3. Can the Broncos Buck the Odds?
This could be the year that a team outside the so-called Big Six conferences gets into the Bowl Championship Series (BCS) title game. (We also promise not to mention another tired topic, the stupidity of the BCS and the absence of a college-football playoff henceforth.) Boise State, ranked fifth in the preseason polls, is a threat as usual. While its offense, led by quarterback Kellen Moore — who has thrown 99 touchdown passes and just 19 interceptions over the past three years — gets most of the attention, it’s defense deserves props too. The Broncos were ranked seventh nationally against the run last season.

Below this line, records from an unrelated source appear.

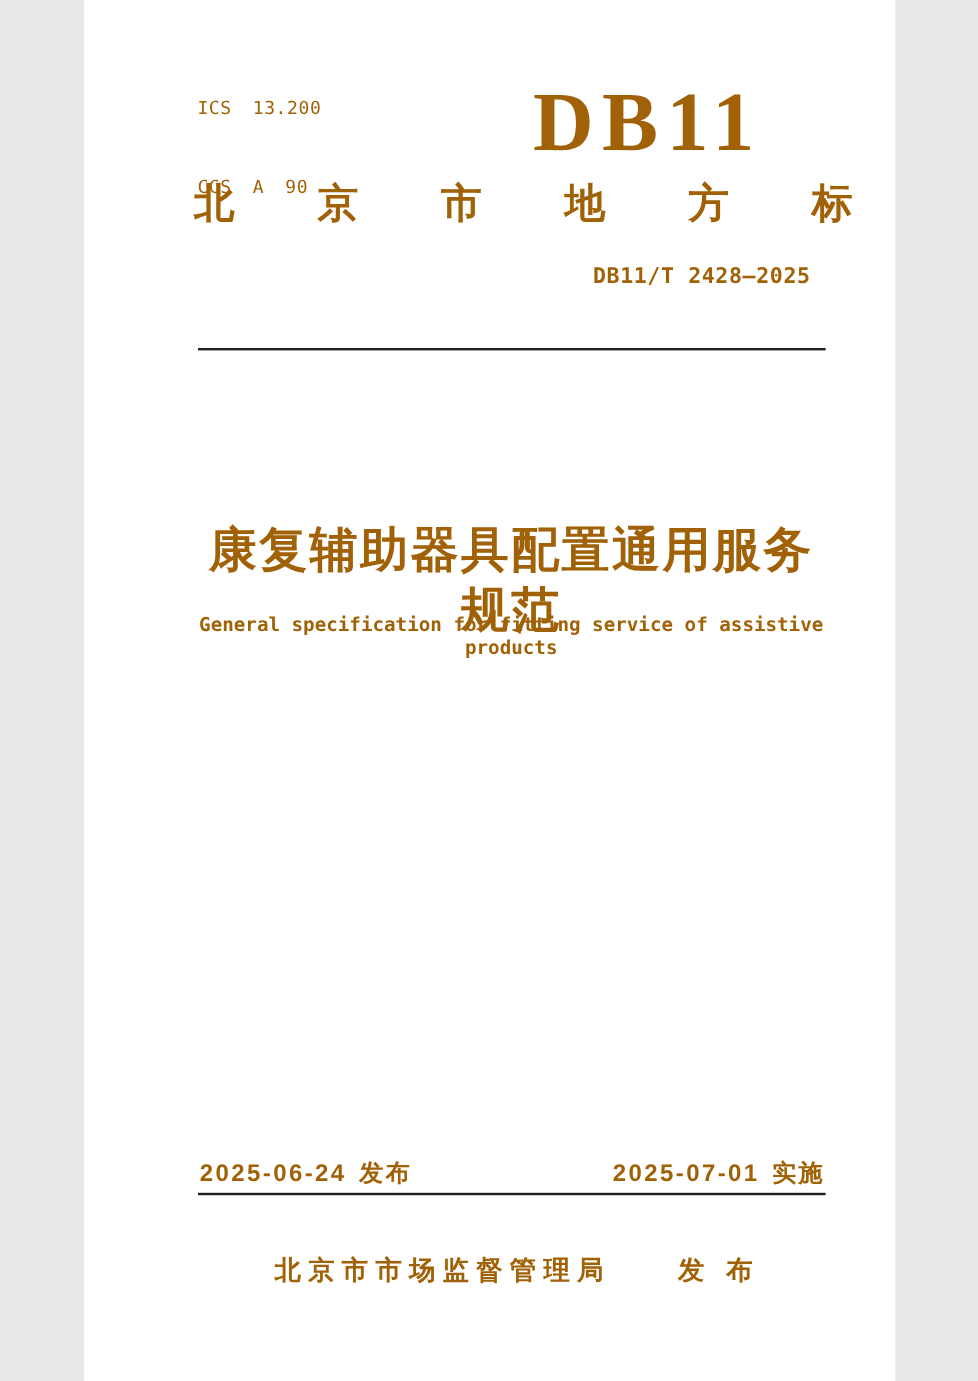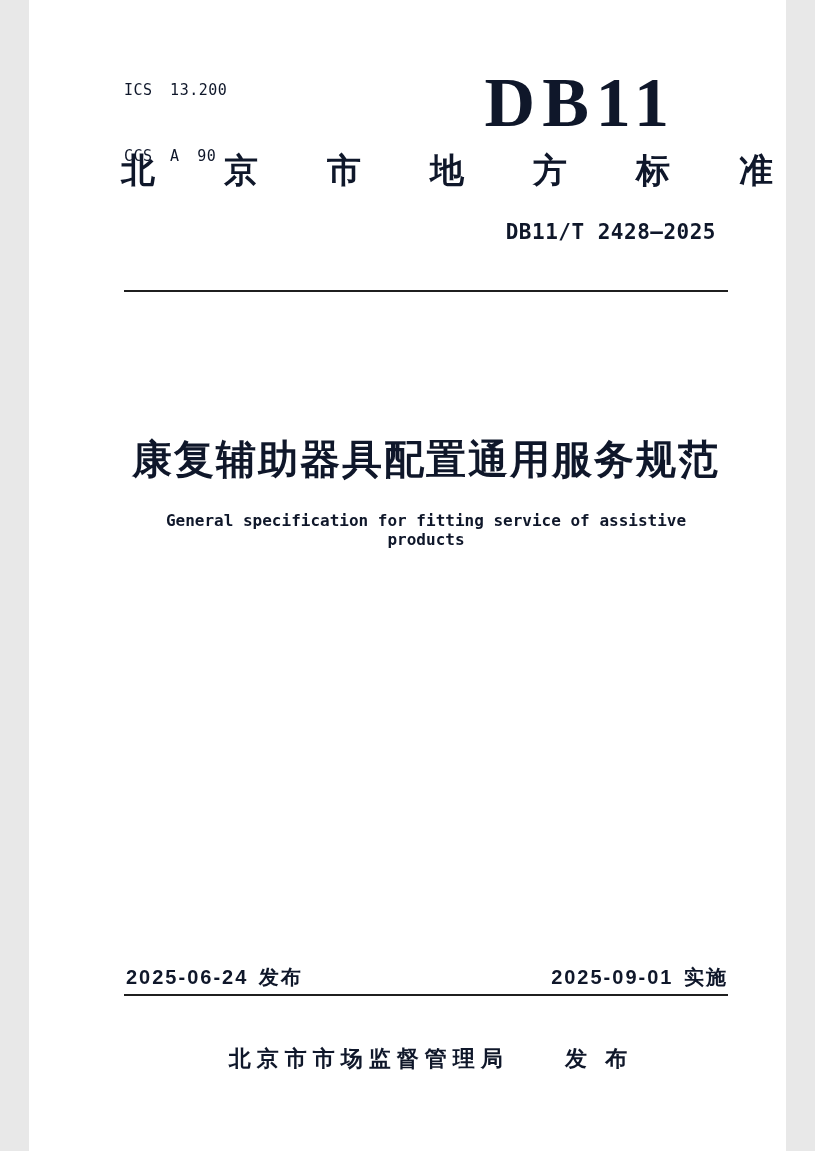"ICS 13.200" .page { color: #0f172a -> #a16207; width: 757px -> 676px }
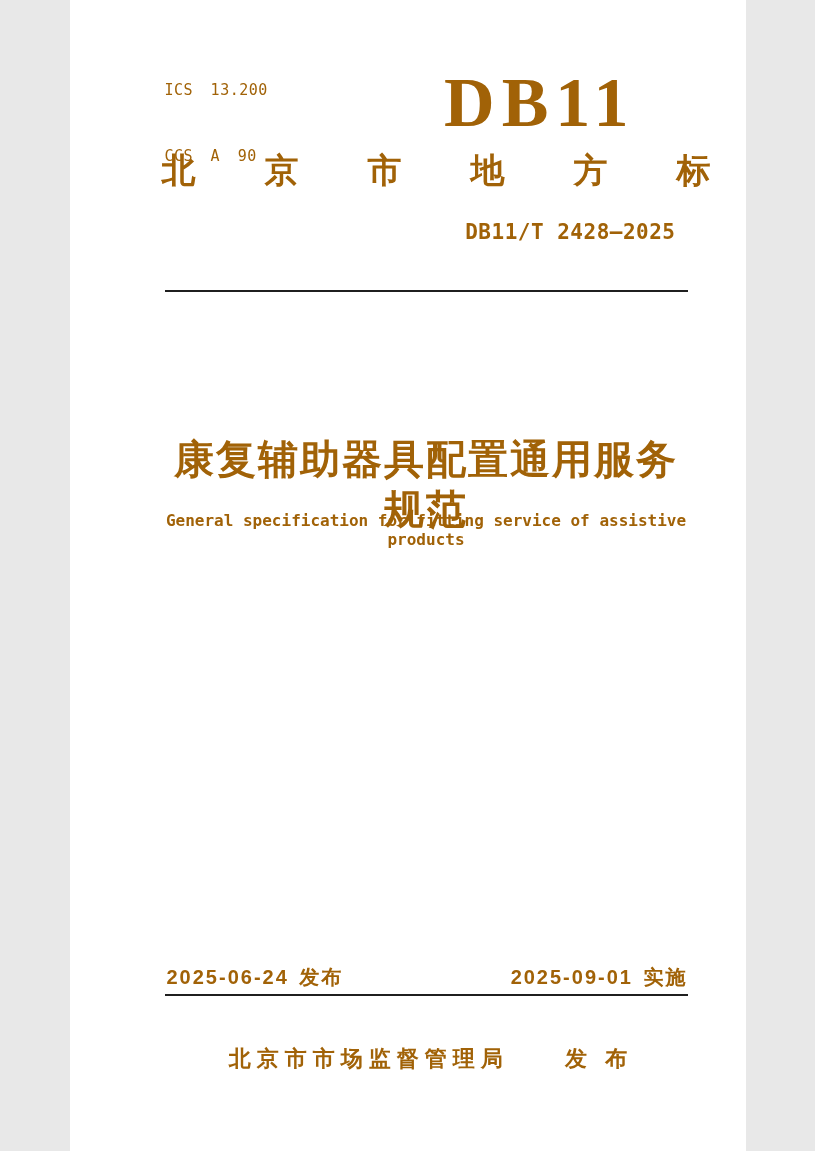"DB11/T 2428—2025" .standard-number { font-size: 21px -> 18px }
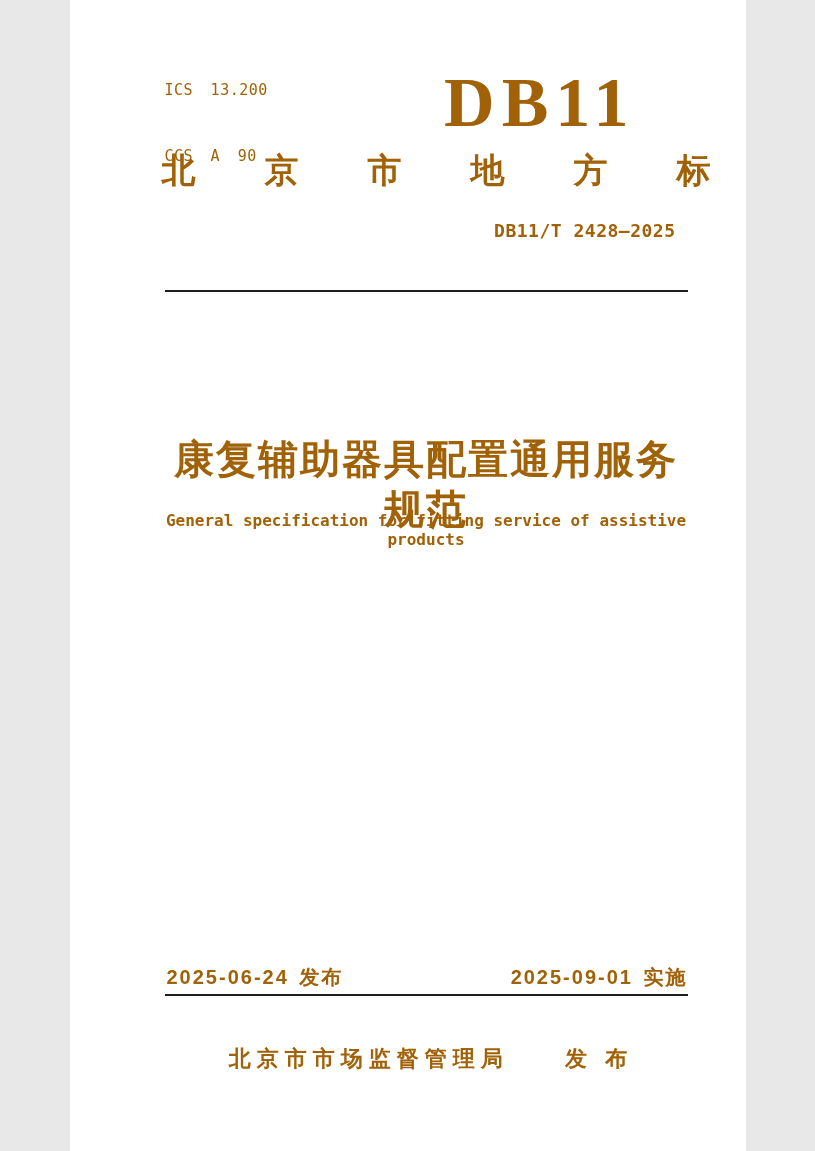"2025-09-01 实施" span { text: 2025-09-01 -> 2025-07-01 }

Boise State will upgrade on its conference affiliation this season, moving from the Western Athletic Conference to the Mountain West. A tougher schedule — for example, the Broncos are to face TCU, ranked 14th, on Nov. 12 — could keep Boise State high in the computer rankings. Teams like the Broncos must stay undefeated to have a shot at the title game, and Boise State faces its first major test right away: the Broncos will play Georgia, from the big, bad Southeastern Conference, on Saturday night in Atlanta.
4. Big-Name Comebacks
Many big-name programs have struggled recently, and their fans are desperate for a revival. At Michigan, new coach Brady Hoke takes over after the Wolverines finished their worst three-year run in school history. Quarterback Denard Robinson is the classic college double threat — last season, he threw for 2,570 yd. and rushed for another 1,702. Florida is coming off its first five-loss season since 2004, and new coach Will Muschamp has recruited a big name to spark the offense: Charlie Weis, the former Notre Dame coach and architect of the New England Patriots offenses which won three Super Bowls, is his offensive coordinator.
Last year, the University of Texas suffered its first losing season since 1997. (At least the Longhorn Network will be there to document any comeback.) Notre Dame hasn’t been to a BCS game since the 2006 season. The star linebacker for the Fighting Irish, Manti Te’o, went to the same high school as Barack Obama (Punahou School in Honolulu). If Te’o returns Notre Dame to glory, Irish fans would be ready to elect him President.
5. An Inspiration
To move off the field again for a minute, the recovery of Eric LeGrand, the Rutgers University defensive tackle who was paralyzed from the neck down on a kickoff return last October, is worth tracking this season. The initial diagnosis said that not only would LeGrand never walk again, but also he’d never even come off the ventilator. Five weeks later, LeGrand was breathing on his own, and he’s been making amazing progress ever since. On his Twitter page, LeGrand said he had moved his arms “little by little” and started to feel twitches throughout his body. In June, he tweeted a picture of himself standing upright with the assistance of a machine. He provided radio analysis for the broadcast of Rutgers’ 48-0 win over North Carolina Central on Thursday night.
Yes, there’s been much to loathe about college football over the past eight months. Thankfully, guys like LeGrand give us so many reasons to cheer.